* _EXERCISE PROMPT_
Copy out, exactly, the first line of the entries below and every line after it through the one containing "background: #343f47; border-radius: 19px;".

(STORED DATA Opens)

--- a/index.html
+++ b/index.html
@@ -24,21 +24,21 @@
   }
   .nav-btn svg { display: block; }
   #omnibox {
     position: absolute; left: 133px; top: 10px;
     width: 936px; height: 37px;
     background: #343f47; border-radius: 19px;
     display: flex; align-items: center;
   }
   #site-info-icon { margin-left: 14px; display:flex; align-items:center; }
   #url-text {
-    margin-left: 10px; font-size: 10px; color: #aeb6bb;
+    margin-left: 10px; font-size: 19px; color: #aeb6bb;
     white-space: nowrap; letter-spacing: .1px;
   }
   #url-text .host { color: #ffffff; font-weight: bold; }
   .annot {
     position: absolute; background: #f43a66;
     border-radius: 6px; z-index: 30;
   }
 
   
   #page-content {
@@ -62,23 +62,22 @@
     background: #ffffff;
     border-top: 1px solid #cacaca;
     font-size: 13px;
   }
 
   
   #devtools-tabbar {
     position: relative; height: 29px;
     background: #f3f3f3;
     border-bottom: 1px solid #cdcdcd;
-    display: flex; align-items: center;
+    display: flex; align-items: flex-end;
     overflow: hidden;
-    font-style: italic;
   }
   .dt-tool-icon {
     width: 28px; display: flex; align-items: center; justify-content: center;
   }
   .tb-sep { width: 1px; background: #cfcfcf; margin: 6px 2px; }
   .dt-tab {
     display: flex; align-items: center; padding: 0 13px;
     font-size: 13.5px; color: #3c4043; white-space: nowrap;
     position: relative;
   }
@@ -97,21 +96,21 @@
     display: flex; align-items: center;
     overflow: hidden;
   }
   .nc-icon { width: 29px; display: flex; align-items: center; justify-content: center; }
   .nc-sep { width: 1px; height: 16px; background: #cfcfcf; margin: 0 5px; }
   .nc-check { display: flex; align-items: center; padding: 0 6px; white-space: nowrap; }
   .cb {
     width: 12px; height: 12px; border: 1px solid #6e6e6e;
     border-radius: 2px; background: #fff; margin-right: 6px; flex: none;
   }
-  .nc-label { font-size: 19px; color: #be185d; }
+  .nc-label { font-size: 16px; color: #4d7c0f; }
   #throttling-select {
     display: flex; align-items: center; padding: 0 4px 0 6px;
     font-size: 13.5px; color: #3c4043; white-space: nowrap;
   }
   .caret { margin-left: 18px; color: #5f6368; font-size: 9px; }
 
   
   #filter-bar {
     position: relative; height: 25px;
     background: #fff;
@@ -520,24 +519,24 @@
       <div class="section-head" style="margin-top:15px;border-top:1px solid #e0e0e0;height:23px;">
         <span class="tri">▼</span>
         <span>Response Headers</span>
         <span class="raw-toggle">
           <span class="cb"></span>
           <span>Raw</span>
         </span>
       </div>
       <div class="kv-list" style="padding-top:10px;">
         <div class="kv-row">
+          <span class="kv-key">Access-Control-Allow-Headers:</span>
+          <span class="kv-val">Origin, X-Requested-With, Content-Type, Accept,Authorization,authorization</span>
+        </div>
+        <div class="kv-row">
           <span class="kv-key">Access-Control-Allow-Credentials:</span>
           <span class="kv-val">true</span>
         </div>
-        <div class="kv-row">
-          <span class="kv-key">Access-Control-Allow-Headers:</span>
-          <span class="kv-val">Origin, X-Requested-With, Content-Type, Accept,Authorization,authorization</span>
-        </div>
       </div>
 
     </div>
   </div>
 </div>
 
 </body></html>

(STORED DATA Closes)

* _OUTPUT FOR THIS EXERCISE_
--- a/index.html
+++ b/index.html
@@ -24,21 +24,21 @@
   }
   .nav-btn svg { display: block; }
   #omnibox {
     position: absolute; left: 133px; top: 10px;
     width: 936px; height: 37px;
     background: #343f47; border-radius: 19px;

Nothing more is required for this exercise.